Start of Dataset records
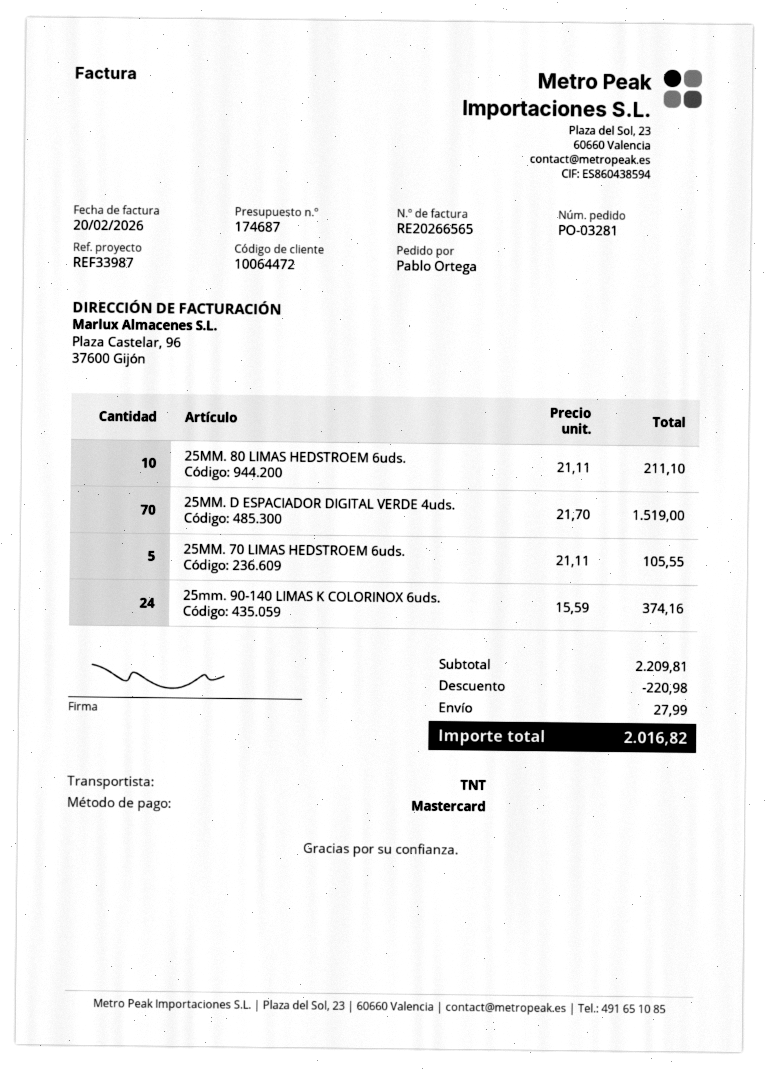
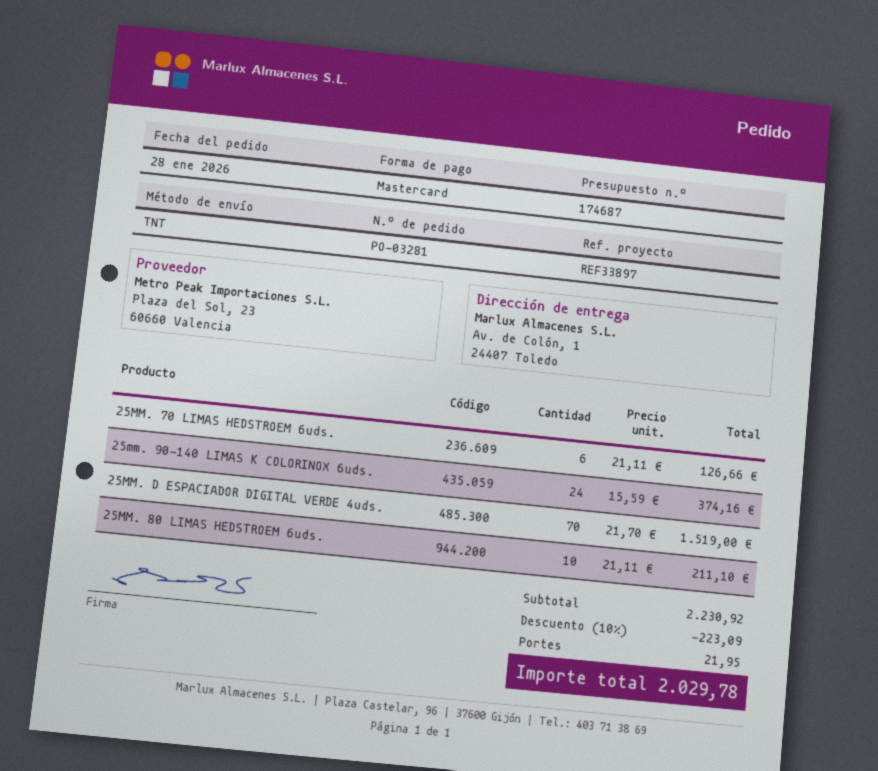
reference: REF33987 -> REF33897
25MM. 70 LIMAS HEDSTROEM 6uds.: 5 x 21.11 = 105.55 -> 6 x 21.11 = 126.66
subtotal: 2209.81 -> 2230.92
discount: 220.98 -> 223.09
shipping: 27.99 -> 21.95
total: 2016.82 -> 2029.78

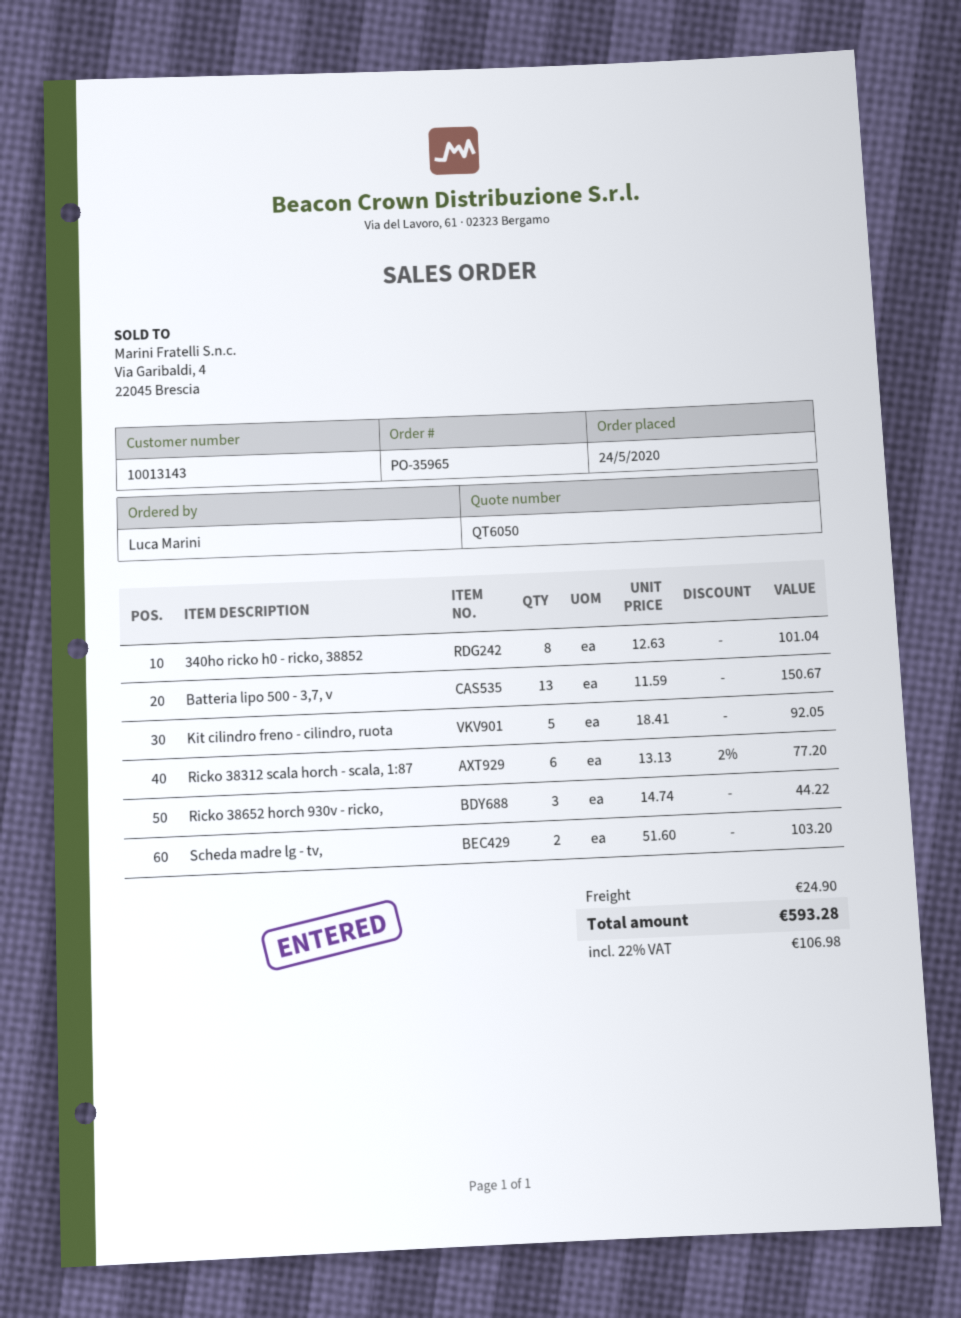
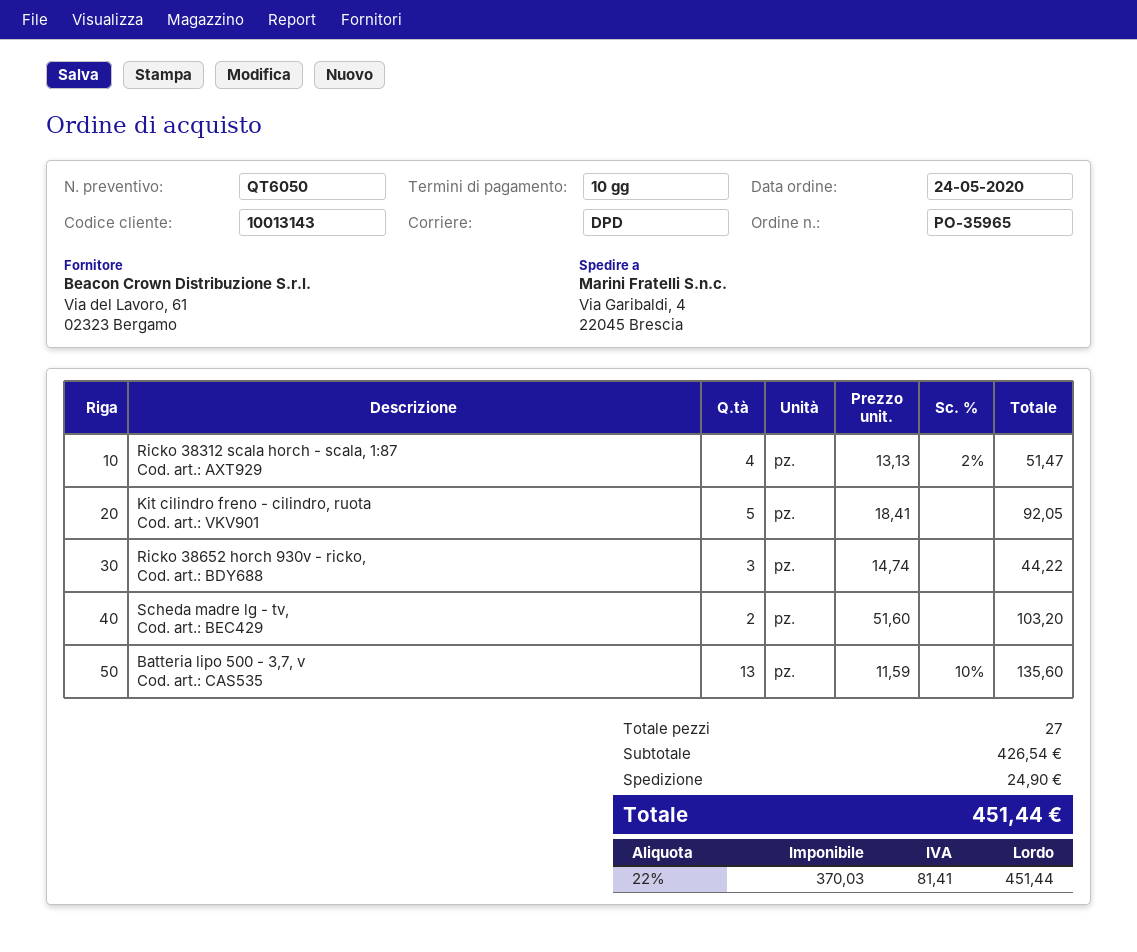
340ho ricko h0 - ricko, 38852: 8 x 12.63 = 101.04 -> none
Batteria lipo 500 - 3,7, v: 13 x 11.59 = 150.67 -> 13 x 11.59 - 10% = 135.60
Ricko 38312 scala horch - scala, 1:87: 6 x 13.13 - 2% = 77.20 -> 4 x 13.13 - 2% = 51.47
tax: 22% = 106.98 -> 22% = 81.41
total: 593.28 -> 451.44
End of Dataset records
Repeat the records above exactly, omitting every picture.

*Solution to this task*:
reference: REF33987 -> REF33897
25MM. 70 LIMAS HEDSTROEM 6uds.: 5 x 21.11 = 105.55 -> 6 x 21.11 = 126.66
subtotal: 2209.81 -> 2230.92
discount: 220.98 -> 223.09
shipping: 27.99 -> 21.95
total: 2016.82 -> 2029.78

340ho ricko h0 - ricko, 38852: 8 x 12.63 = 101.04 -> none
Batteria lipo 500 - 3,7, v: 13 x 11.59 = 150.67 -> 13 x 11.59 - 10% = 135.60
Ricko 38312 scala horch - scala, 1:87: 6 x 13.13 - 2% = 77.20 -> 4 x 13.13 - 2% = 51.47
tax: 22% = 106.98 -> 22% = 81.41
total: 593.28 -> 451.44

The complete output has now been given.